> [Exercise data]
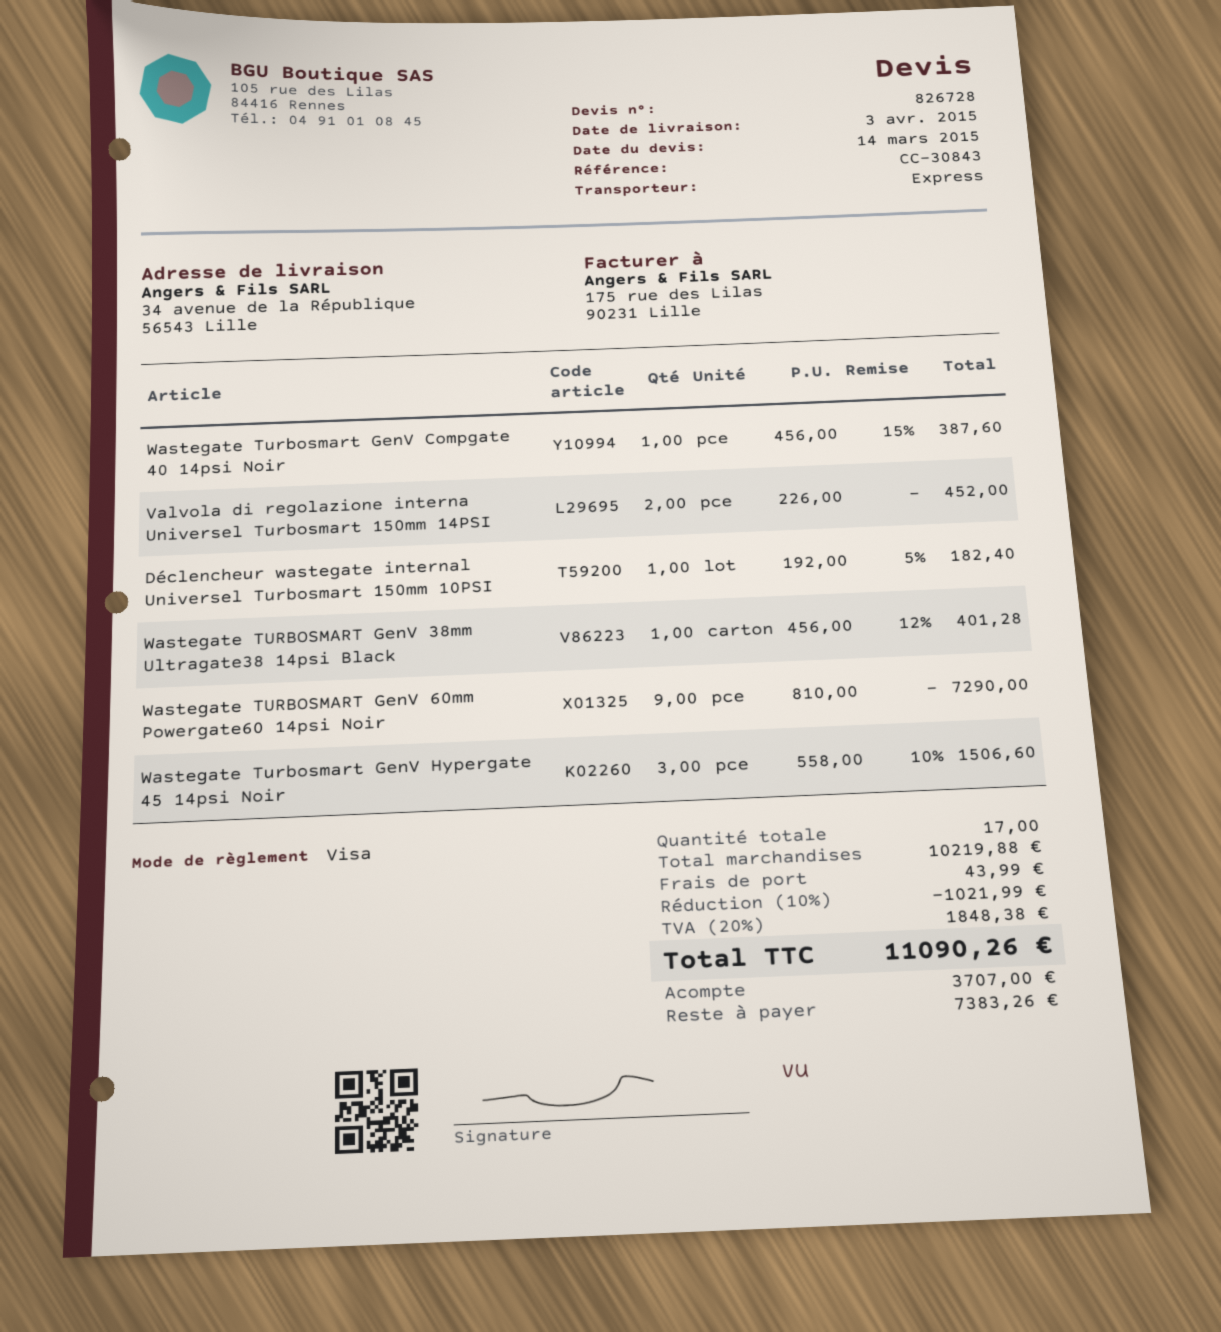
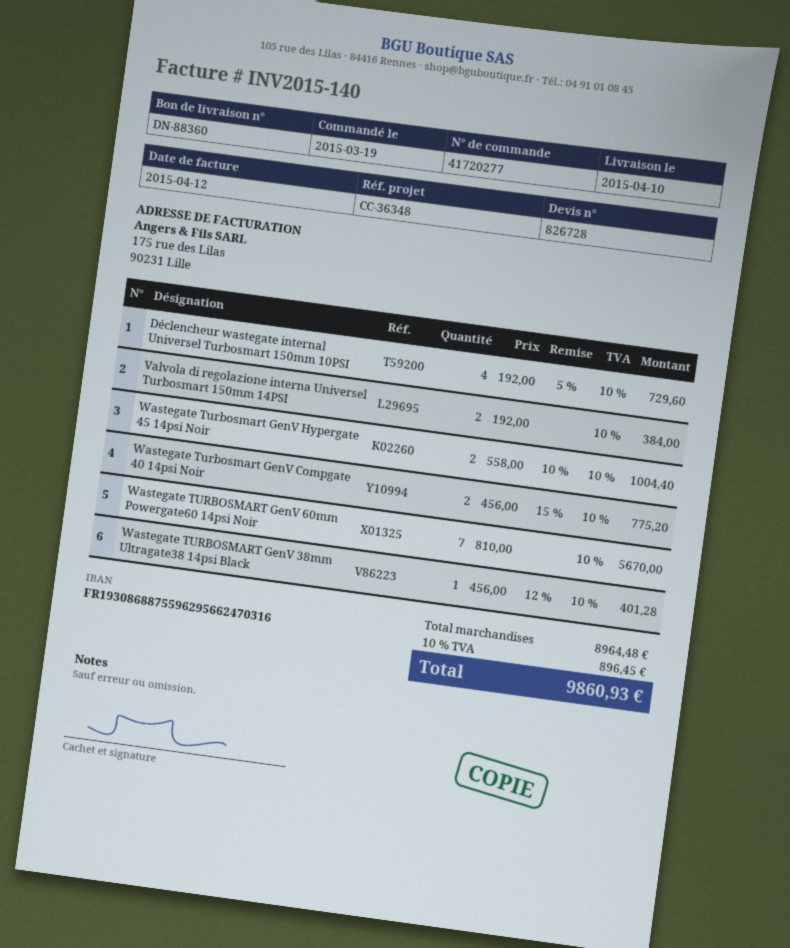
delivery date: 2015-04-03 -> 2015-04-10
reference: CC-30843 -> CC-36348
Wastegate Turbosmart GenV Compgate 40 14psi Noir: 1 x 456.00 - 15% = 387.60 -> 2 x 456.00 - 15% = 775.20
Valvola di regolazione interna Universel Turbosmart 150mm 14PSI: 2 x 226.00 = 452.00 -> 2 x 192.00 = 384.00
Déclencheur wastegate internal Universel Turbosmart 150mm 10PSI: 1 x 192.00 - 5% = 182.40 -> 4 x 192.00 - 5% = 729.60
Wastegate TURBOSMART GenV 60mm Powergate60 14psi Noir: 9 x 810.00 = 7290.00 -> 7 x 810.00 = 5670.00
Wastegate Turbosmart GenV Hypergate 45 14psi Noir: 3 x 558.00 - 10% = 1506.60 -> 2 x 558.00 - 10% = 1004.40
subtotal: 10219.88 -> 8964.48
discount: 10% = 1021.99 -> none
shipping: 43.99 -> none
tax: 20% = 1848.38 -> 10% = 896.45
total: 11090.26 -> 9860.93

> [Aim of the exercise]
Determine how many lines of the listing contain the string "GenV", and give only the number.

> [Exercise response]
3